Author Lawrence Ingrassia understands the effect of a defective gene. After ten years of fighting cancer, his mother died at age 42. His sister Angela died at 24, sister Gina at 32, his nephew Charlie at 39 and finally his brother Paul at 69. Lawrence Ingrassia does not have the gene mutation. He chronicles the horror his family experiences. It is particularly heart-breaking to read how, after Angela’s death, Gina adopted a healthy lifestyle with diet and exercise to ward off cancer. Charlie, disfigured by cancer in childhood, tried desperately to have a normal life.
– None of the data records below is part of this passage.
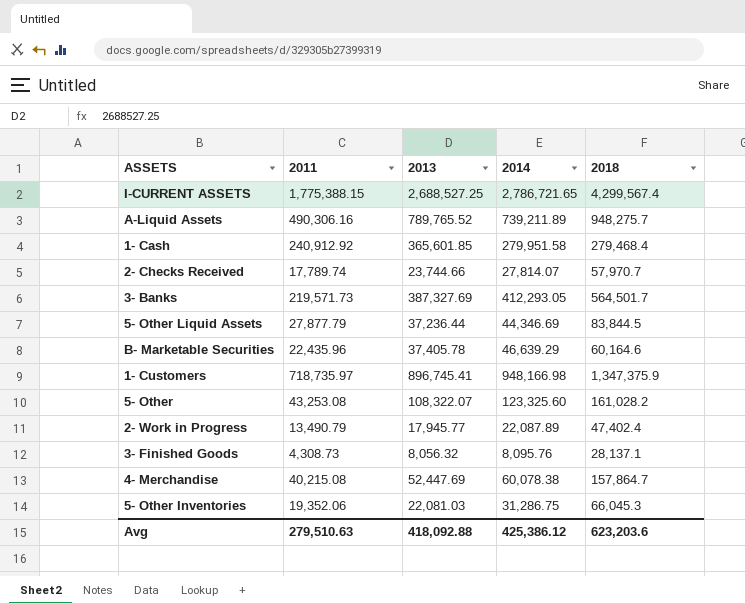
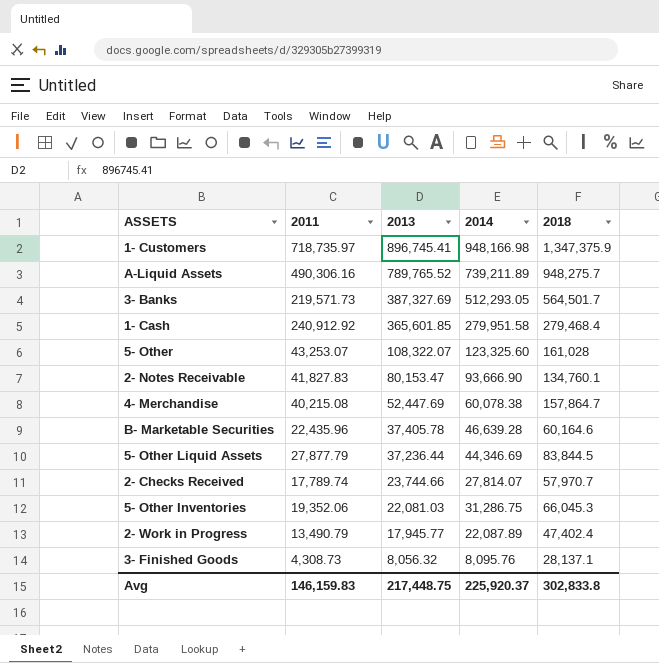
row order: none -> 2013 descending
row I-CURRENT ASSETS: 1,775,388.15 | 2,688,527.25 | 2,786,721.65 | 4,299,567.4 -> none
3- Banks | 2014: 412,293.05 -> 512,293.05
5- Other | 2011: 43,253.08 -> 43,253.07
5- Other | 2018: 161,028.2 -> 161,028
row 2- Notes Receivable: none -> 41,827.83 | 80,153.47 | 93,666.90 | 134,760.1
B- Marketable Securities | 2014: 46,639.29 -> 46,639.28
Avg | 2011: 279,510.63 -> 146,159.83
Avg | 2013: 418,092.88 -> 217,448.75
Avg | 2014: 425,386.12 -> 225,920.37
Avg | 2018: 623,203.6 -> 302,833.8

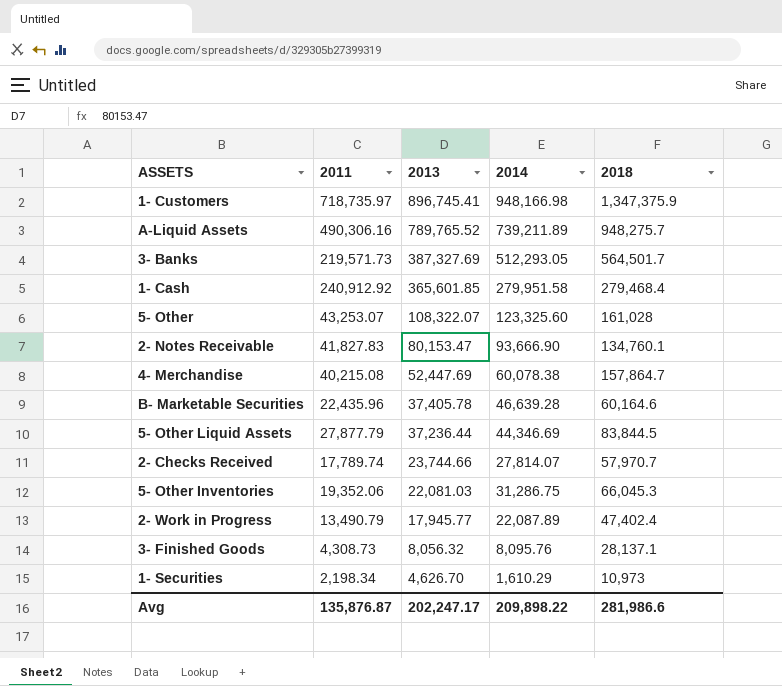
row 1- Securities: none -> 2,198.34 | 4,626.70 | 1,610.29 | 10,973
Avg | 2011: 146,159.83 -> 135,876.87
Avg | 2013: 217,448.75 -> 202,247.17
Avg | 2014: 225,920.37 -> 209,898.22
Avg | 2018: 302,833.8 -> 281,986.6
A Fatal Inheritance has details not only of the Li-Fraumeni research but that of the many scientists studying the role genes play in cancer. It is an upsetting, informative book that at times, reads like fiction. I wish it were. 5 stars.

Thank you to NetGalley, Henry Holt & Company and Lawrence Ingrassia for this ARC.

An excellent book on the history of the discovery of different genes with mutations linked to hereditary cancer risks. A person who inherits a genetic mutation from their parent will have a higher lifetime risk for certain types of cancer. A family with hereditary cancer may have many family members who have been diagnosed. The author tells the story of his family, which is heartbreaking, while also shows the tremendous courage and spirit his family members had. This story weaves his and others who have suffered similar losses along with the research and dedication of so many dedicated to ending this dreadful disease without it being dry at all. A must read for any who has suffered any loss in their family. Thank you to NetGalley, the author and publisher for an advanced copy in exchange for my honest opinion.